All the demos for this PR have been deployed at https://huggingface.co/spaces/gradio-pr-deploys/pr-2218-all-demos

aliabid94 · 2022-09-09T19:42:50Z

makes sense. Should batch_size be tied to the event listener instead of the queue? do batch functions usually support a single batch size? what happens if there's less than that (e.g. 5 data points in the batch for a batch_fn that takes 8 batches when the timeout goes off)

abidlabs · 2022-09-10T07:35:46Z

No I don't think batched functions typically support a single batch size. Usually, you use the largest batch size that you expect to fit in memory. So there would be no real problem if a batch of size 5 samples were to get fed into a batch_fn where we've set that batch_size to be 8)

Would you agree with that @apolinario @pcuenca?

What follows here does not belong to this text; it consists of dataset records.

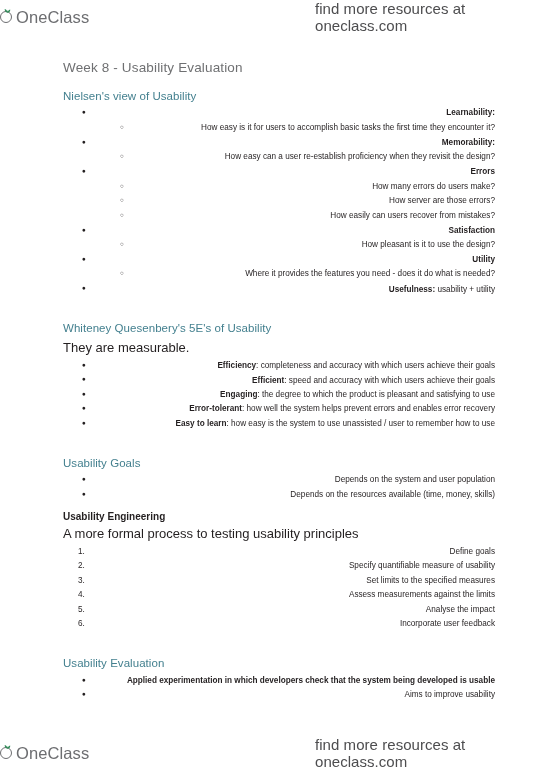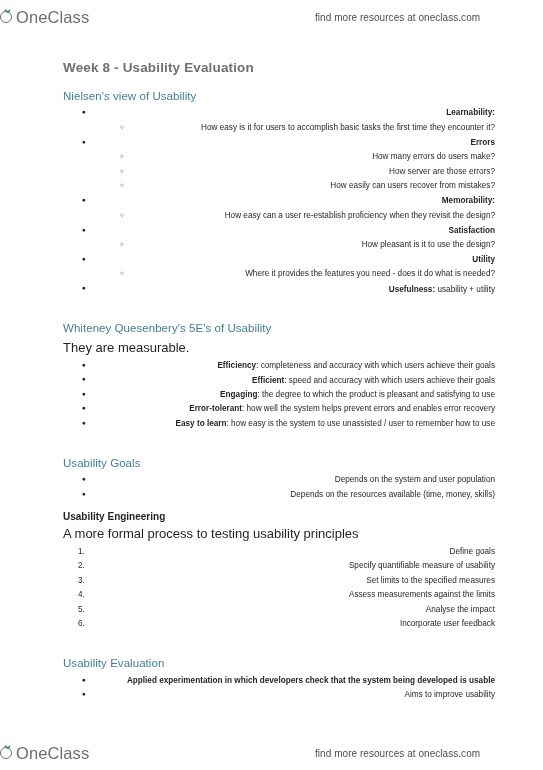--- a/index.html
+++ b/index.html
@@ -70,7 +70,7 @@
   .promo {
     position: absolute;
     left: 315px;
-    font-size: 10px;
+    font-size: 15px;
     color: #4d4d4f;
     letter-spacing: 0.05px;
   }

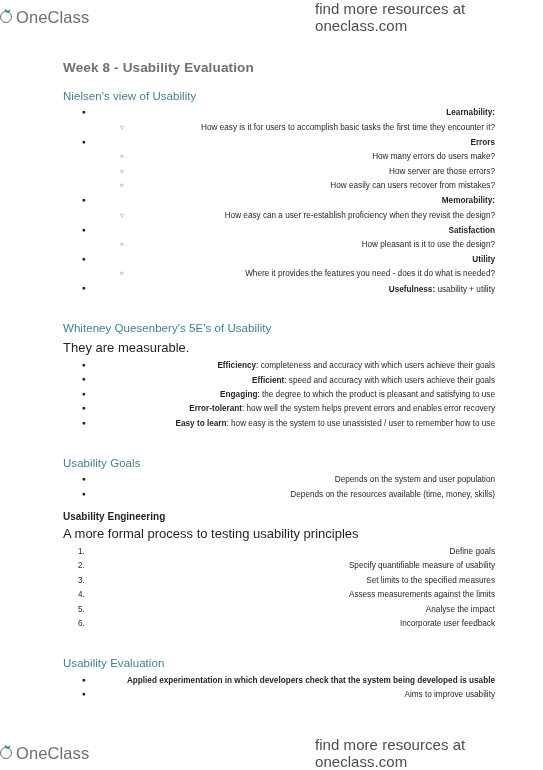--- a/index.html
+++ b/index.html
@@ -90,7 +90,7 @@
   .doc-title {
     font-size: 13.5px;
     color: #6f7072;
-    font-weight: 700;
+    font-weight: 400;
     letter-spacing: 0.15px;
     margin: 0 0 4px 0;
     line-height: 1.25;

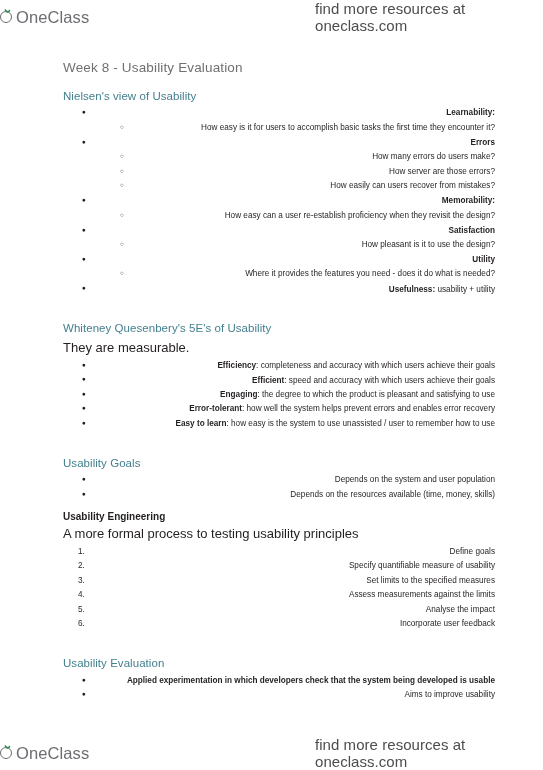--- a/index.html
+++ b/index.html
@@ -199,17 +199,17 @@
         </ul>
       </li>
       <li>
+        <span class="bold-term">Memorability:</span>
+        <ul class="lvl2">
+          <li>How easy can a user re-establish proficiency when they revisit the design?</li>
+        </ul>
+      </li>
+      <li>
         <span class="bold-term">Errors</span>
         <ul class="lvl2">
           <li>How many errors do users make?</li>
           <li>How server are those errors?</li>
           <li>How easily can users recover from mistakes?</li>
-        </ul>
-      </li>
-      <li>
-        <span class="bold-term">Memorability:</span>
-        <ul class="lvl2">
-          <li>How easy can a user re-establish proficiency when they revisit the design?</li>
         </ul>
       </li>
       <li>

pcuenca · 2022-09-10T09:01:07Z

Yes, except when using JAX, where a multiple of 8 is often required for parallelization and batch sizes are therefore fixed, usually. But this could be handled by the user in the batch_fn, I guess. I don't think it's necessary to add more complexity to the queue by introducing a fixed_size parameter or something like that, what do you think?

freddyaboulton · 2022-09-10T14:33:29Z

@abidlabs This looks great! I agree with @aliabid94 that it may be better to tie the batch fn with the event listener as opposed to the queue. With this approach, it seems only one function can be batched per demo.

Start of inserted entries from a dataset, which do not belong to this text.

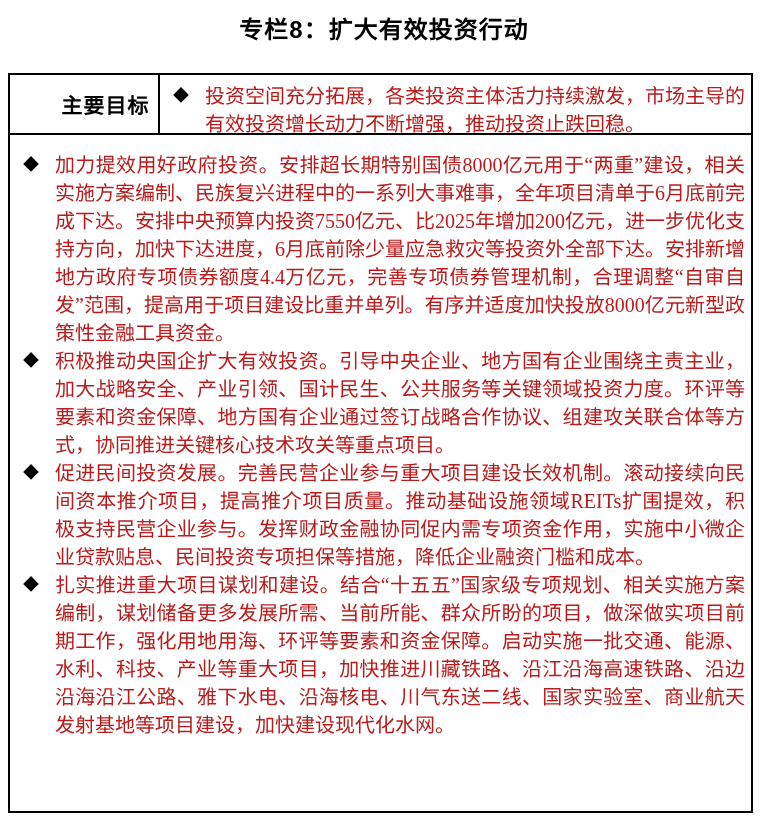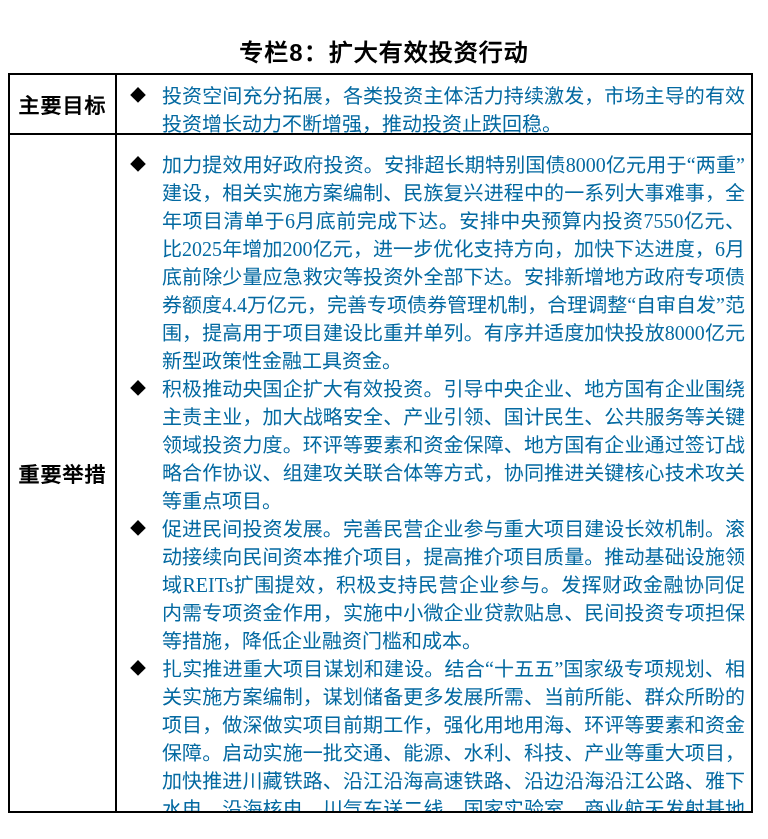--- a/index.html
+++ b/index.html
@@ -18,7 +18,7 @@
   }
   .doc-title {
     margin: 0;
-    padding-top: 33px;
+    padding-top: 10px;
     height: 40px;
     text-align: center;
     font-family: "Liberation Sans", sans-serif;

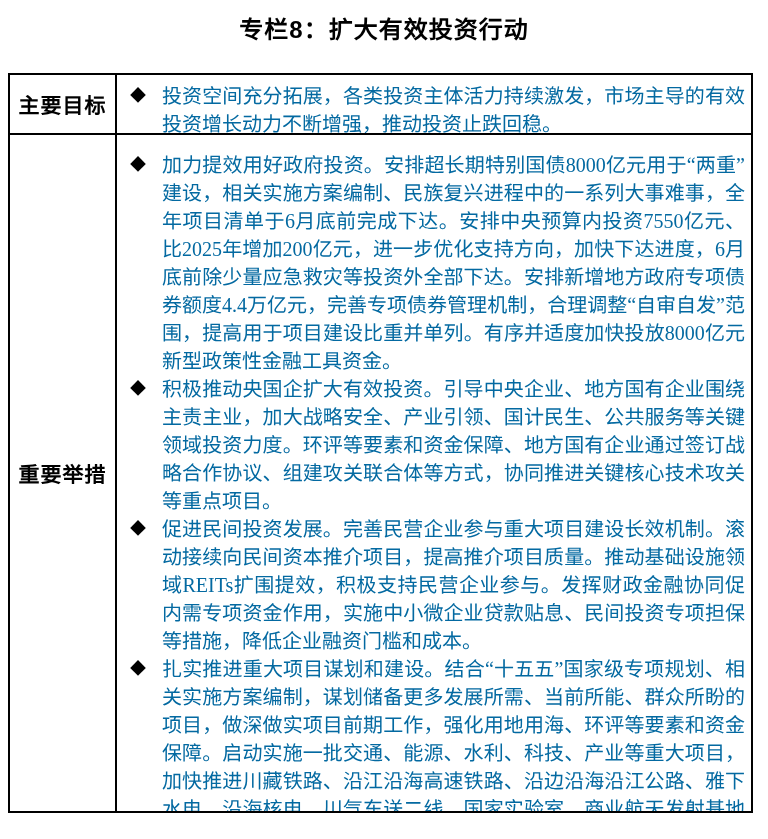--- a/index.html
+++ b/index.html
@@ -48,6 +48,7 @@
   .trow-goals {
     height: 58px;
     flex: 0 0 auto;
+    padding-left: 43px;
   }
   .trow-measures {
     flex: 1 1 auto;

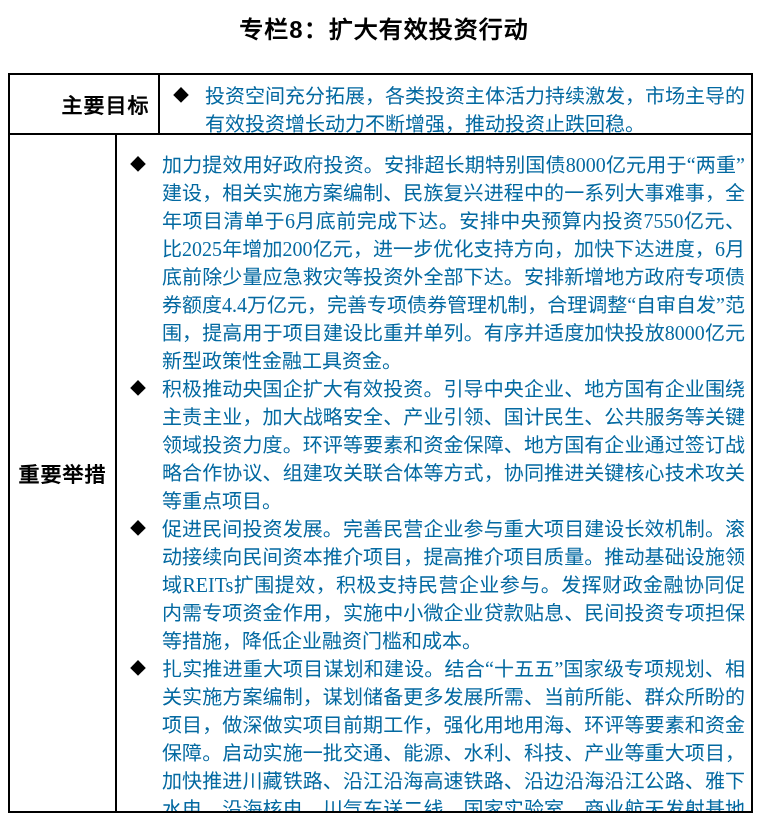--- a/index.html
+++ b/index.html
@@ -92,7 +92,7 @@
     flex: 1 1 auto;
     text-align: justify;
     text-justify: inter-ideograph;
-    color: #0369a1;
+    color: #b91c1c;
   }
 </style>
 </head>

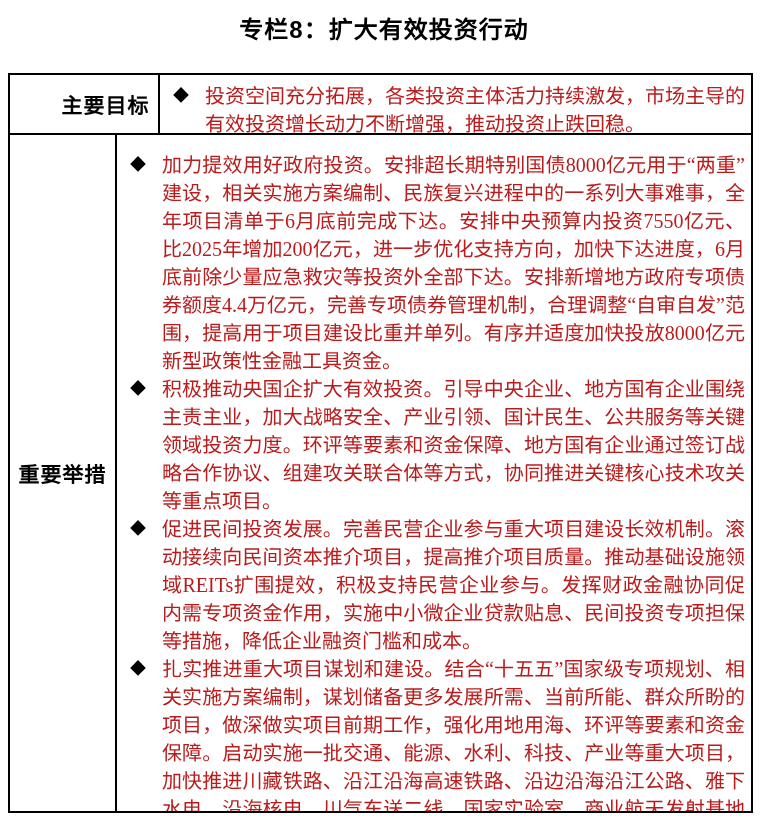--- a/index.html
+++ b/index.html
@@ -115,7 +115,6 @@
     </div>
 
     <div class="trow trow-measures">
-      <div class="label-cell">重要举措</div>
       <div class="content-cell">
 
         <div class="bullet-item">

abidlabs · 2022-09-12T01:08:09Z

@freddyaboulton yes for sure batch_fn will be a parameter in the event listener. Given @pcuenca's point, I think we might want to implement a per-function batch size as well, but I don't think we need in this in the v1. So in summary:

The .queue() will have the following parameters:

batch_size (by default None)
batch_timeout (by default 1 seconds)

The event handlers will have the following parameters:

batch_fn
Eventually, we may add a batch_size that overrides the global batch_size in queue()
Eventually, we may add a batch_timeout that overrides the global batch_timeout in queue()
Eventually, we may add a boolean force_batch_size that manually increases a smaller batch size to a larger one by repeating input samples.

omerXfaruq · 2022-09-12T13:18:43Z

@abidlabs why is there a batch_fn? Isn't it unnecessary and make it more complex? Sending arbitrary length of list of inputs to the fn seems fine to me and had verified it with @pcuenca in the past. I feel like instead of batch_fn, there should be batch_size and batch_threshold in the event listener.

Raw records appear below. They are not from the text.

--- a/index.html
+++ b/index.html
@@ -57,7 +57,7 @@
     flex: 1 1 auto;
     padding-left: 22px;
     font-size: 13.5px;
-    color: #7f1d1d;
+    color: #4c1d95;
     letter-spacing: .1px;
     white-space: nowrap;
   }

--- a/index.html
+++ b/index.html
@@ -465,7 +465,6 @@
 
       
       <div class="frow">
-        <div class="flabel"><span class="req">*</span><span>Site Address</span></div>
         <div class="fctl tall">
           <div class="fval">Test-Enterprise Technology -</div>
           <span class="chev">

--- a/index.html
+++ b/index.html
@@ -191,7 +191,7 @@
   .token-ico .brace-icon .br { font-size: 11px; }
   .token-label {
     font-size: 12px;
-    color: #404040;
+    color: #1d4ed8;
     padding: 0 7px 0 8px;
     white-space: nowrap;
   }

freddyaboulton · 2022-09-12T14:22:00Z

@abidlabs Thank you for the summary! Another question - Can we avoid adding another api endpoint? I think it will make it easier for api "consumers" to use the api, e.g. people loading interfaces, the front-end, people using the api manually, if we don't add another end point and it will make it easier to avoid bugs like #1316

aliabid94 · 2022-09-13T01:45:50Z

Agree with @farukozderim, why do we need a separate batch fn? And with @freddyaboulton that we shouldn't add another API endpoint. Here's the syntax I have in mind:
btn.click(fn, inputs, outputs, batch=True, max_batch_size=8)
and everything should automatically be handled from there.

abidlabs · 2022-09-13T15:54:59Z

Thanks for all of the suggestions guys! This makes a lot of sense, we don't actually need a separate batch_fn. If batch mode is enabled, we require the function to work with a batch of inputs, which also avoids us creating a separate API endpoint. So the new proposed design is:

User API

To enable "batch mode", the user creates an event trigger that looks like this: btn.click(fn, inputs, outputs, batch=True).
To configure the batch processing, the user can also pass in two optional parameters: max_batch_size=8, batch_timeout=1
We also add these parameters (default_batch=False, default_max_batch_size=8, default_batch_timeout=1) to queue(), which applies them to all of the backend functions for Blocks. The main advantage of this would be making it easier to get batching to work with Interface (open to other suggestions here)

Backend changes

The queue will have a new process_batch_events() method to handle a batch of events, but this is called from the regular
/api/{api_name} endpoint if batch=True for that particular function

freddyaboulton · 2022-09-13T16:07:29Z

We also add these parameters (default_batch=False, default_max_batch_size=8, default_batch_timeout=1) to queue(), which applies them to all of the backend functions for Blocks. The main advantage of this would be making it easier to get batching to work with Interface (open to other suggestions here)

I'm not sure if adding those parameters to the queue method is the best because I don't think it's a good idea to apply the same batching behavior to all backend functions. For Interfaces, for example, I don't think we want to batch the flagging or at least not the same way we batch the main prediction function.

What if we control the batching behavior for interfaces via the constructor?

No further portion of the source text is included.